The records that follow must be repeated exactly as they stand.

* _Data shown_:
┏━━

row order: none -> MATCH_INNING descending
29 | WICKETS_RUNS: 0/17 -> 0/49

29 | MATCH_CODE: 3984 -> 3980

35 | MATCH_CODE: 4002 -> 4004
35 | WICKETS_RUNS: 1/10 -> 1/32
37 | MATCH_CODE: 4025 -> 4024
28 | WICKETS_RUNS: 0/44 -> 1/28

┗━━

* _Solution to this task_:
row order: none -> MATCH_INNING descending
29 | WICKETS_RUNS: 0/17 -> 0/49

29 | MATCH_CODE: 3984 -> 3980

35 | MATCH_CODE: 4002 -> 4004
35 | WICKETS_RUNS: 1/10 -> 1/32
37 | MATCH_CODE: 4025 -> 4024
28 | WICKETS_RUNS: 0/44 -> 1/28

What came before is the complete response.